What is an Aggravated Felony for Immigration Purposes?


Any criminal arrest or conviction will have some negative consequence for a non-citizen.  Whether it is prolonged delay at the border while Custom and Border Protection (CBP) agents ask you questions, whether you are denied a bond in immigration court, whether you are denied the right to become a United States citizen or whether you are placed in deportation proceedings, criminal charges are bad.  Some criminal cases will have more severe consequences than others.  When it comes to the worst possible criminal conviction you can have, Aggravated Felonies are at the top of that list.


Aggravated Felonies are bad!  Real bad.  They are referred to in many different provisions of the Immigration and Nationality Act.  They almost always will result in deportation.  They prevent a person from ever becoming a United States citizen.  And they preclude you from obtaining almost all forms of relief in immigration proceedings.

So what is an Aggravated Felony?  Well, it is neither necessarily aggravated, nor a felony.  Hope that clears it up.  An Aggravated Felony can be for a rather typical offense and it can even be a misdemeanor.  Aggravated Felonies are enumerated in Section 101(a)(43) of the Immigration and Nationality Act.  They include your no-brainers, like murder, rape, and sexual abuse of a minor.  But they also include offense like trafficking in a controlled substance and trafficking in firearms.  They include Fraud convictions with loss in excess of $10,000.  They include burglary and theft offenses where the imprisonment was for at least one year.  They include certain immigration crime convictions and other types of convictions.  They also include crimes of violence with incarceration of one year or more.

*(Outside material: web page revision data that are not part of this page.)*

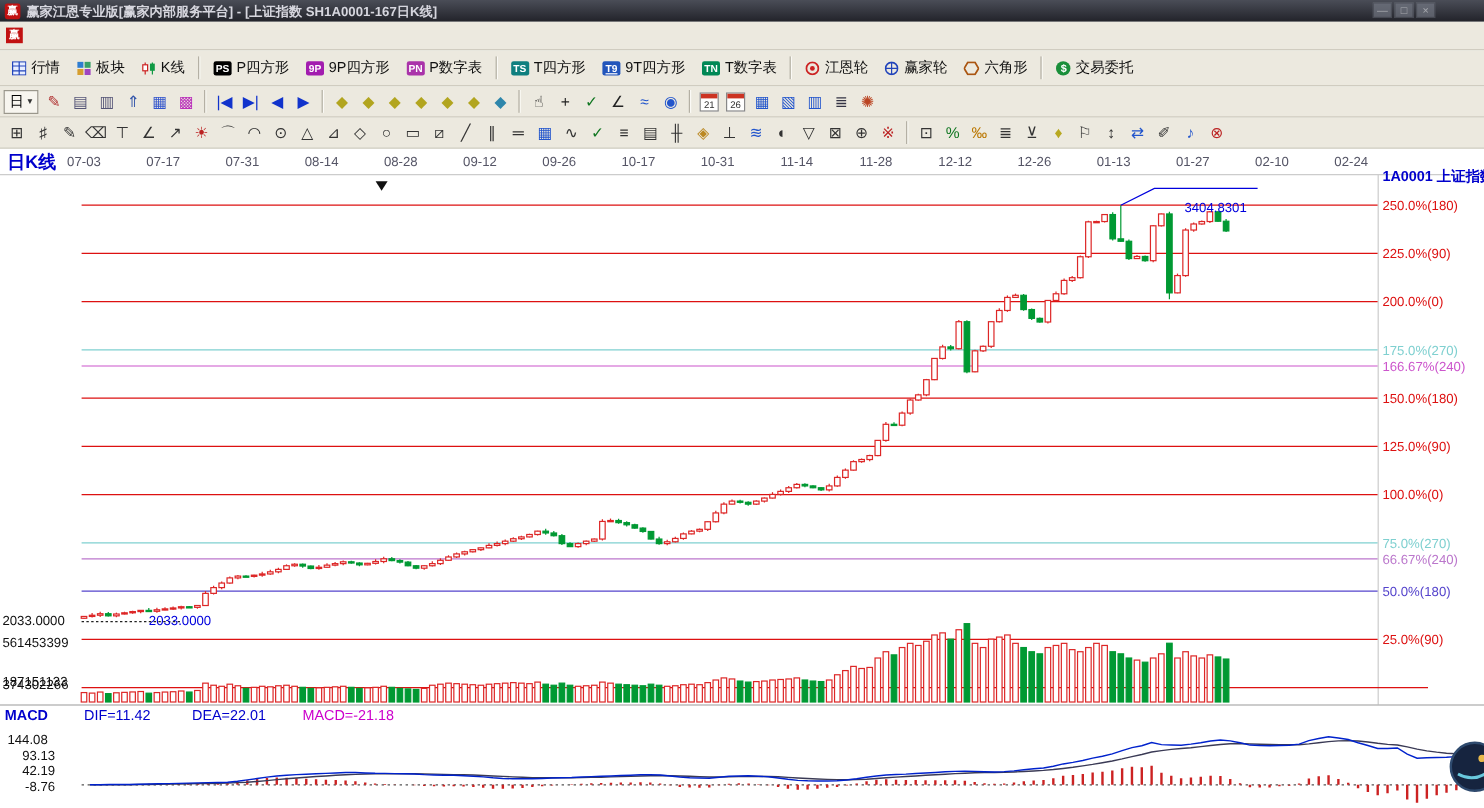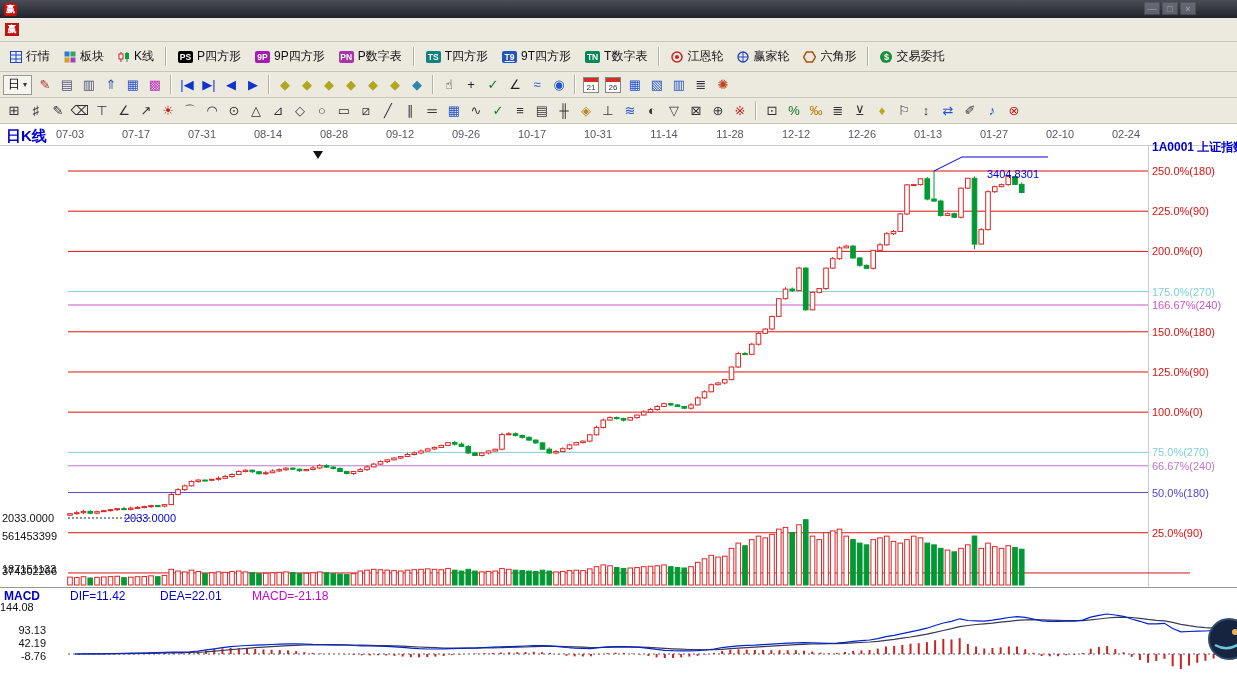--- a/index.html
+++ b/index.html
@@ -44,6 +44,7 @@
 
 <div class="titlebar">
   <span class="app-icon">赢</span>
+  <span>赢家江恩专业版[赢家内部服务平台] - [上证指数  SH1A0001-167日K线]</span>
   <span class="win-controls">
     <button class="win-btn">—</button>
     <button class="win-btn">□</button>

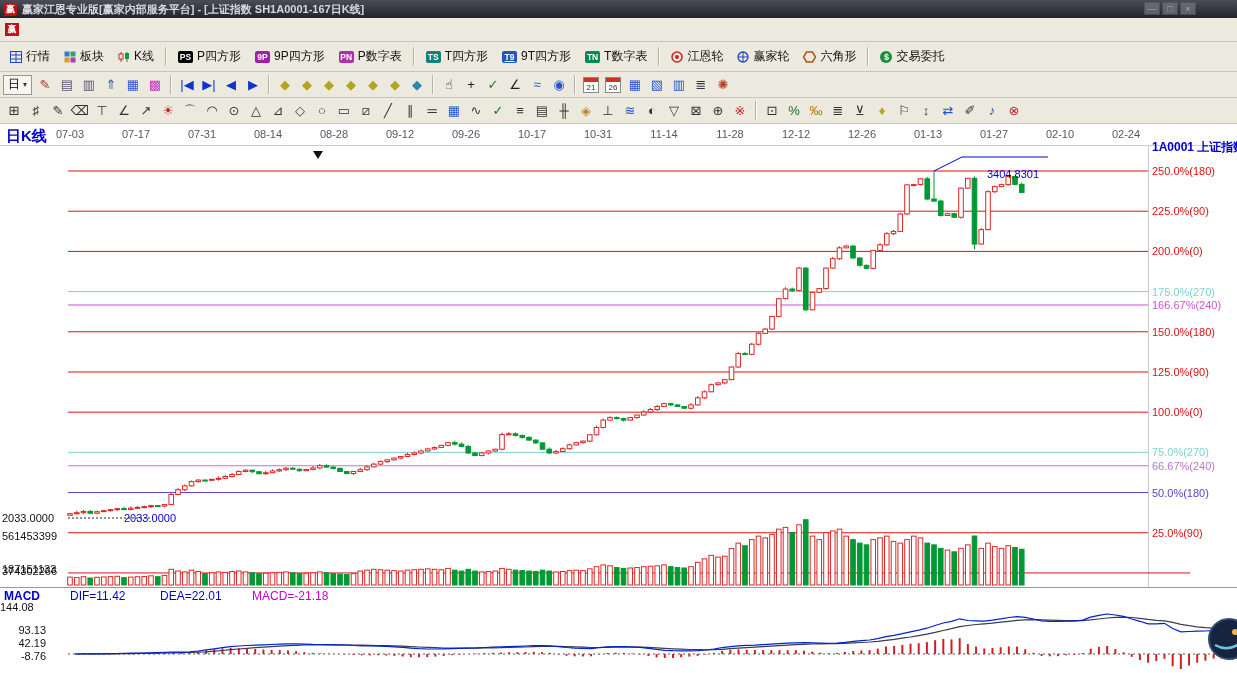--- a/index.html
+++ b/index.html
@@ -1054,7 +1054,7 @@
   <span class="ov" style="left:160px;top:466px;color:#0000cc;font-size:12px">DEA=22.01</span>
   <span class="ov" style="left:252px;top:466px;color:#cc00cc;font-size:12px">MACD=-21.18</span>
 
-  <span class="ov" style="left:0;top:477px;width:46px;text-align:left;color:#111">144.08</span>
+  <span class="ov" style="left:0;top:487px;width:46px;text-align:center;color:#111">144.08</span>
   <span class="ov" style="left:0;top:500px;width:46px;text-align:right;color:#111">93.13</span>
   <span class="ov" style="left:0;top:513px;width:46px;text-align:right;color:#111">42.19</span>
   <span class="ov" style="left:0;top:526px;width:46px;text-align:right;color:#111">-8.76</span>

This definition is extremely vague and over broad.  What is a crime of violence?  Does a Florida drug conviction qualify as “an illicit trafficking in a controlled substance” offense as defined under federal law?  Does the minimal conduct required to be convicted of a theft offense in Florida qualify under the definition of theft under federal law?  These are all questions that are litigated in courts on a daily basis.


The confusion comes from the interpretation of the aggravated felony statute in relation to the statutory construction of various state statutes.  People are typically convicted of crimes in state courts after violating state statutes.  Immigration law is federal.  So, the courts have to interpret whether a conviction under a specific state statute would qualify as a violation of federal law.  For example, a person convicted of battery in Florida and given one year in jail would not necessarily be convicted of an Aggravated Felony because one can be convicted of battery by simply touching another individual against his or her will.  Therefore, the minimal conduct required to be convicted of battery in the State of Florida is not enough to rise to the level of a crime of violence under federal law. Johnson v. United States, 130 S.Ct. 1265 (2010).

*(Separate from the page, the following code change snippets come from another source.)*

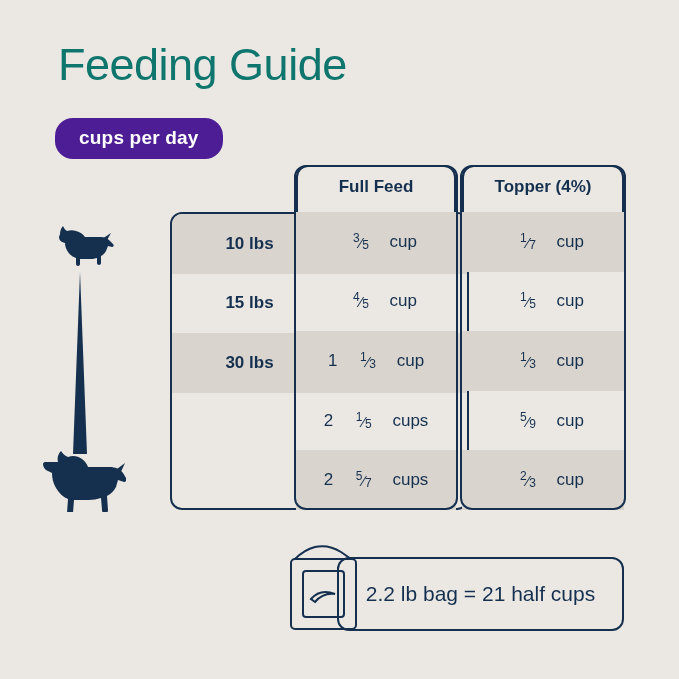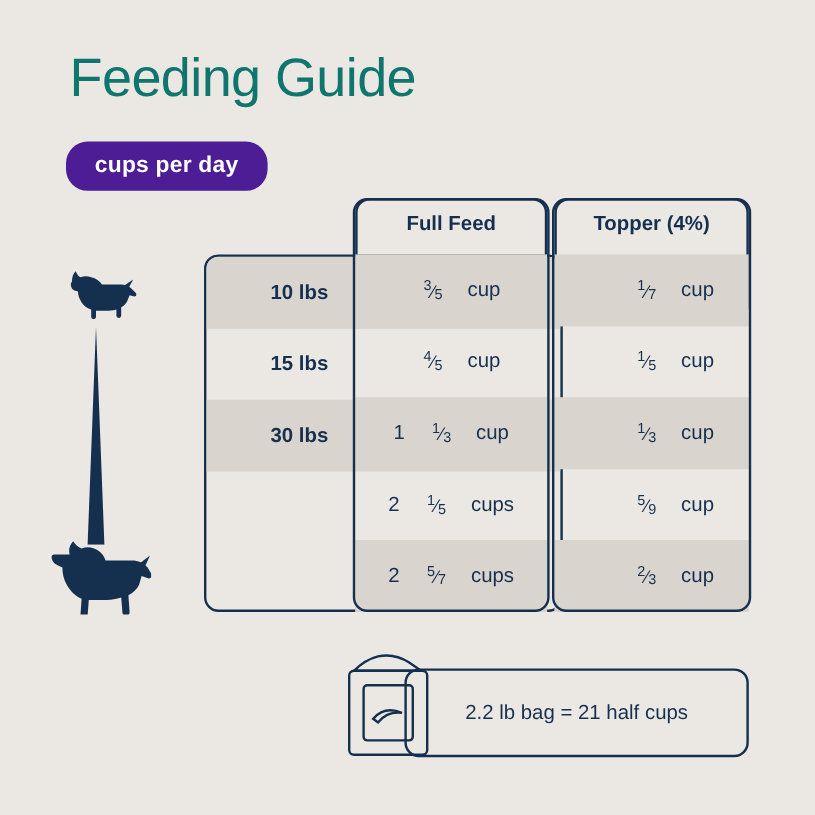--- a/index.html
+++ b/index.html
@@ -175,7 +175,7 @@
     white-space: nowrap;
   }
   .cell-full { left: 157px; width: 160px; }
-  .cell-topper { left: 334px; width: 162px; }
+  .cell-topper { left: 323px; width: 162px; }
 
   
   .col-box {

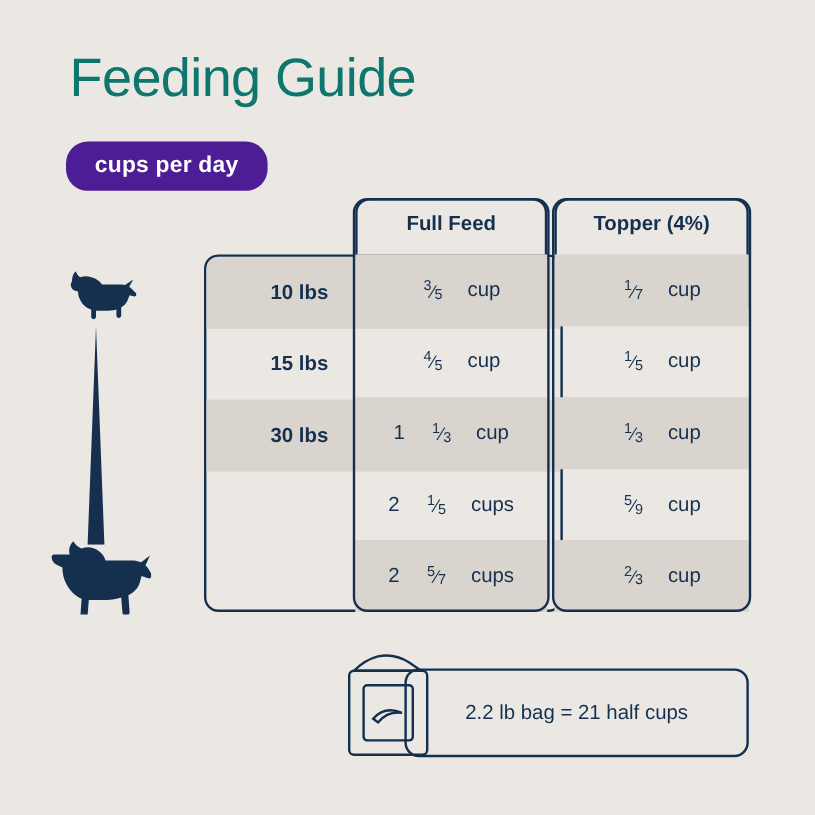--- a/index.html
+++ b/index.html
@@ -221,7 +221,7 @@
     display: flex;
     align-items: center;
     justify-content: center;
-    font-size: 17px;
+    font-size: 21px;
     color: #15304f;
   }
   .bag {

A criminal attorney who knows immigration law can oftentimes negotiate a non-Aggravated Felony disposition even when the evidence is strong.  Negotiation is part of the criminal process.  The State has an interest in the judicious resolution to criminal cases. The prosecutor will often agree to negotiate a plea to a different charge.  Sometimes, there are similar charges that would not even render the person deportable.  Savvy negotiation is key to avoid the dreaded Aggravated Felony conviction.

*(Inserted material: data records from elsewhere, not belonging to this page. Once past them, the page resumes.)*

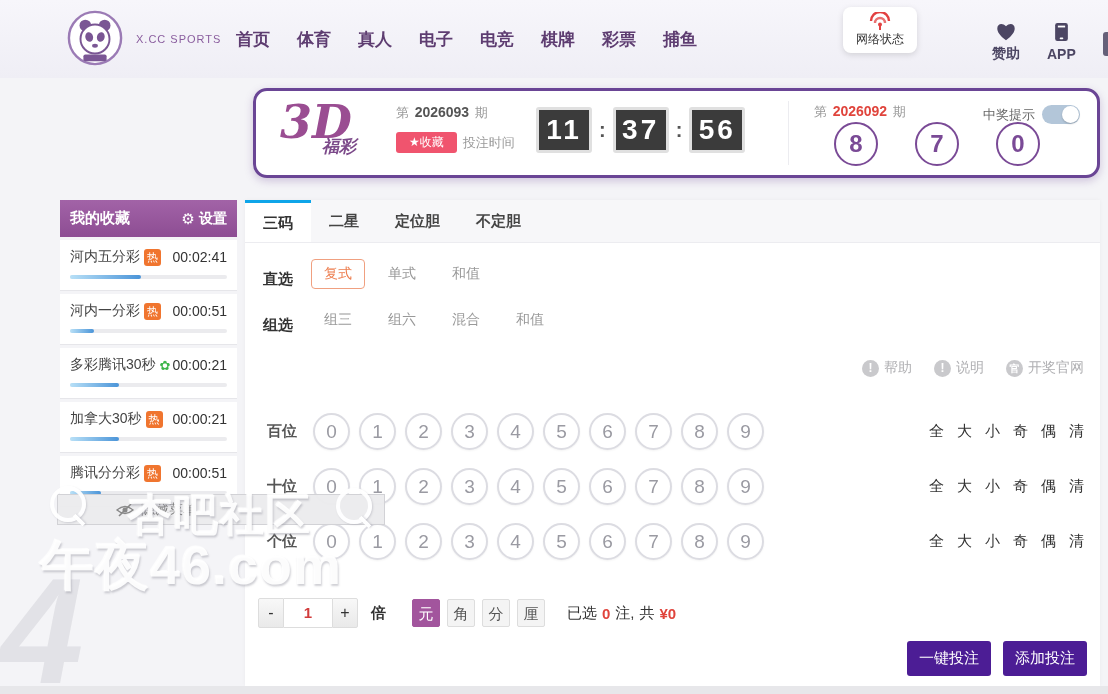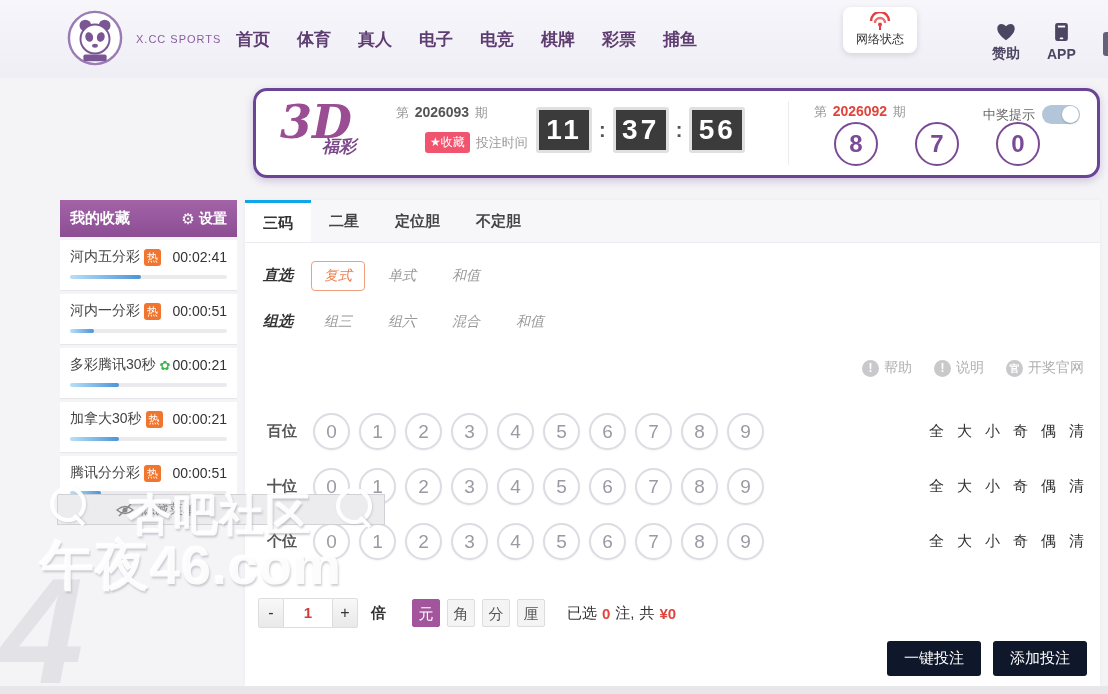--- a/index.html
+++ b/index.html
@@ -36,7 +36,7 @@
   .issue-line { font-size:13px; color:#999; }
   .issue-line b { font-size:14px; color:#555; margin:0 2px; }
   .issue-line2 { margin-top:10px; display:flex; align-items:center; gap:6px; }
-  .fav-badge { background:#f0546e; color:#fff; font-size:12px; border-radius:3px; padding:2px 5px; cursor:pointer;margin-left:29px; }
+  .fav-badge { background:#f0546e; color:#fff; font-size:12px; border-radius:3px; padding:2px 13px; cursor:pointer; }
   .bet-time { font-size:13px; color:#999; }
   .countdown { position:absolute; left:280px; top:16px; display:flex; align-items:center; gap:7px; }
   .digit { display:inline-block; width:50px; height:40px; line-height:40px; background:#3b3b3b; color:#fff;

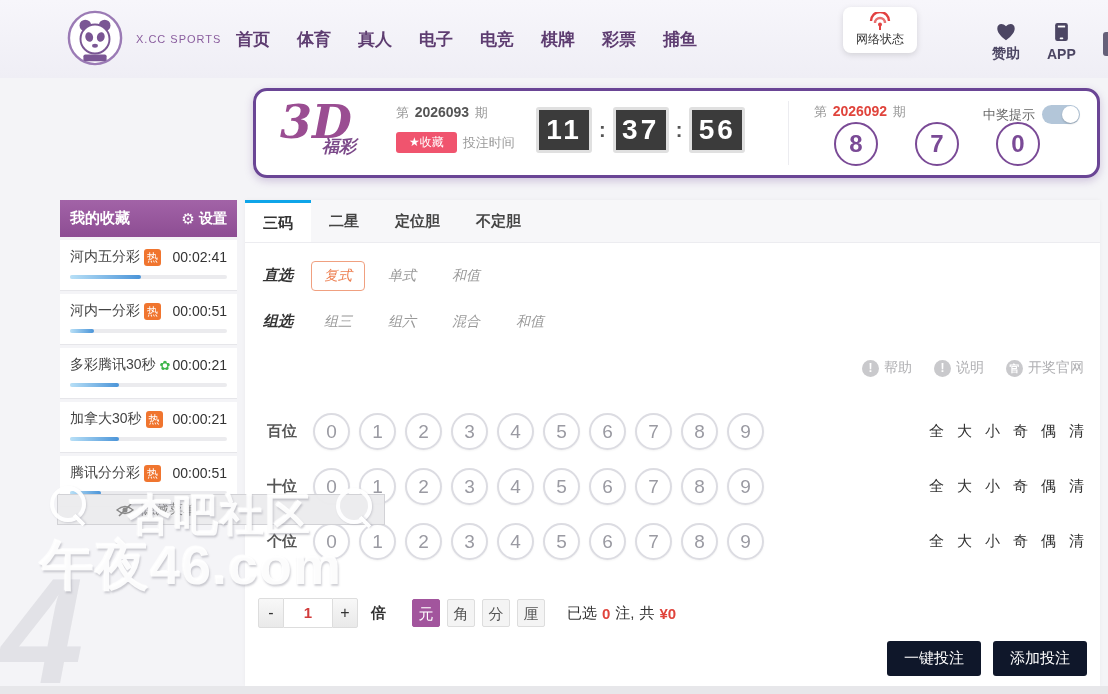--- a/index.html
+++ b/index.html
@@ -80,7 +80,7 @@
   .tabbar { height:42px; background:#f7f7f9; border-bottom:1px solid #ececf0; display:flex; }
   .tab { padding:0 18px; line-height:42px; font-size:15px; font-weight:bold; color:#444; cursor:pointer; }
   .tab.active { background:#fff; border-top:3px solid #0ea5e9; line-height:39px; color:#333; }
-  .play-row { display:flex; align-items:center; padding-left:18px; margin-top:19px; height:27px;font-style:italic; }
+  .play-row { display:flex; align-items:flex-end; padding-left:18px; margin-top:19px; height:27px; }
   .play-label { font-size:15px; font-weight:bold; color:#333; width:48px; }
   .chip { font-size:14px; color:#999; padding:5px 12px; margin-right:10px; cursor:pointer; border:1px solid transparent; }
   .chip.sel { color:#ed7d4e; border:1px solid #f0a080; border-radius:4px; background:#fff; }

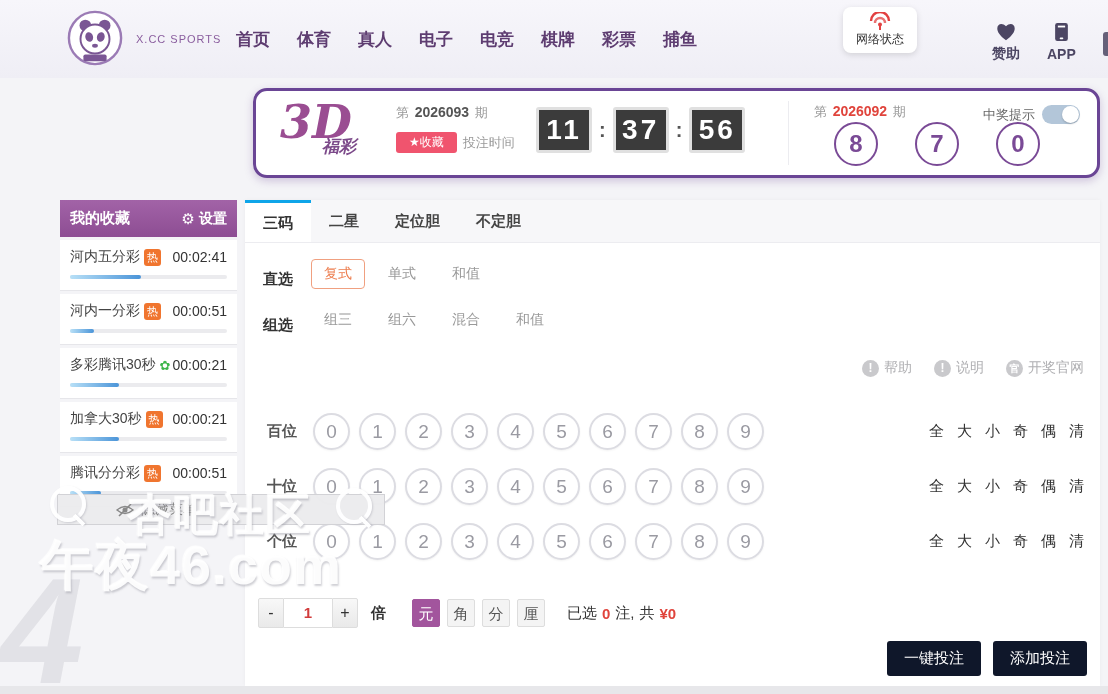--- a/index.html
+++ b/index.html
@@ -113,7 +113,7 @@
   .summary { margin-left:22px; font-size:15px; color:#333; display:flex; gap:5px; align-items:center; }
   .red { color:#e0443c; font-weight:bold; }
   .actions { position:absolute; right:13px; bottom:10px; display:flex; gap:12px; }
-  .action-btn { width:94px; height:35px; background:#0f172a; color:#fff; font-size:15px; border:none;
+  .action-btn { width:84px; height:35px; background:#4c1d95; color:#fff; font-size:15px; border:none;
                 border-radius:3px; cursor:pointer; font-family:inherit; }
   .bottom-strip { position:absolute; left:0; top:686px; width:1108px; height:8px; background:#e7e7ea; }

Aggravated Felonies affect lawful permanent residents and non-lawful permanent residents alike.   It doesn’t matter how long you’ve been here or how good of a person you are.  The negative consequences of Aggravated Felonies are devastating with few, if any, exceptions.  If you are charged with an aggravated felony or have a client who is charged with an aggravated felony, make sure you understand the immigration consequences of pleading guilty or being found guilty of an Aggravated Felony.